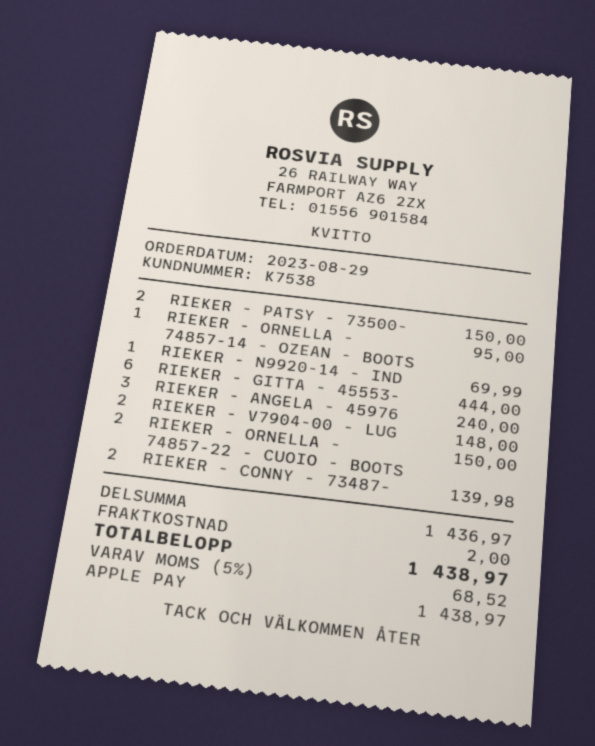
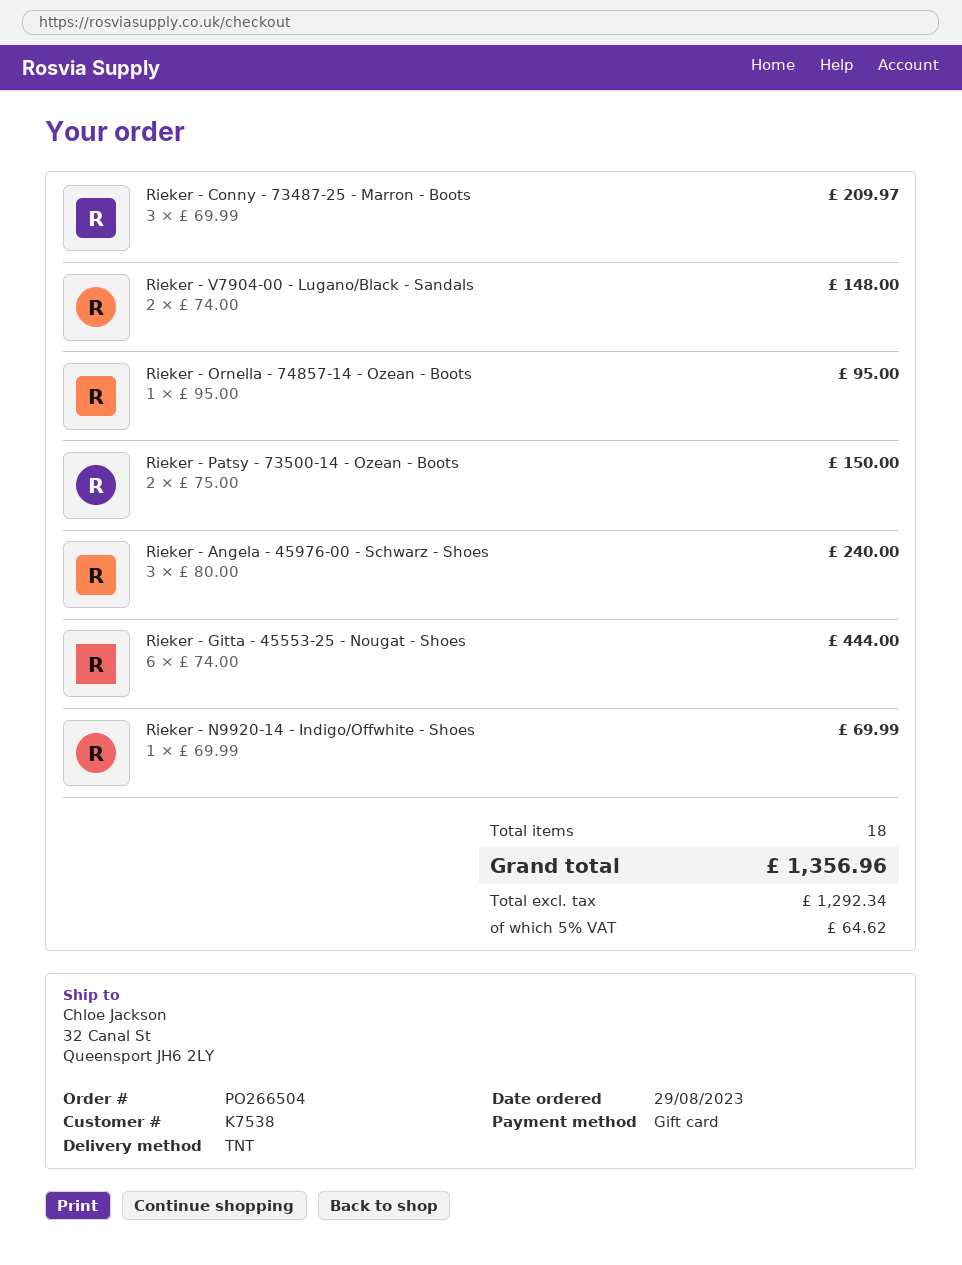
payment method: Apple Pay -> gift card
RIEKER - ORNELLA - 74857-22 - CUOIO - BOOTS: 2 for 150.00 -> none
RIEKER - CONNY - 73487-: 2 for 139.98 -> 3 for 209.97
shipping: 2.00 -> none
tax: 5% = 68.52 -> 5% = 64.62
total: 1438.97 -> 1356.96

• Exercise directions:
Repeat exactly the lines from the one containing "RIEKER - CONNY" through the last line of the records above, both included, and nothing else.

• Written response:
RIEKER - CONNY - 73487-: 2 for 139.98 -> 3 for 209.97
shipping: 2.00 -> none
tax: 5% = 68.52 -> 5% = 64.62
total: 1438.97 -> 1356.96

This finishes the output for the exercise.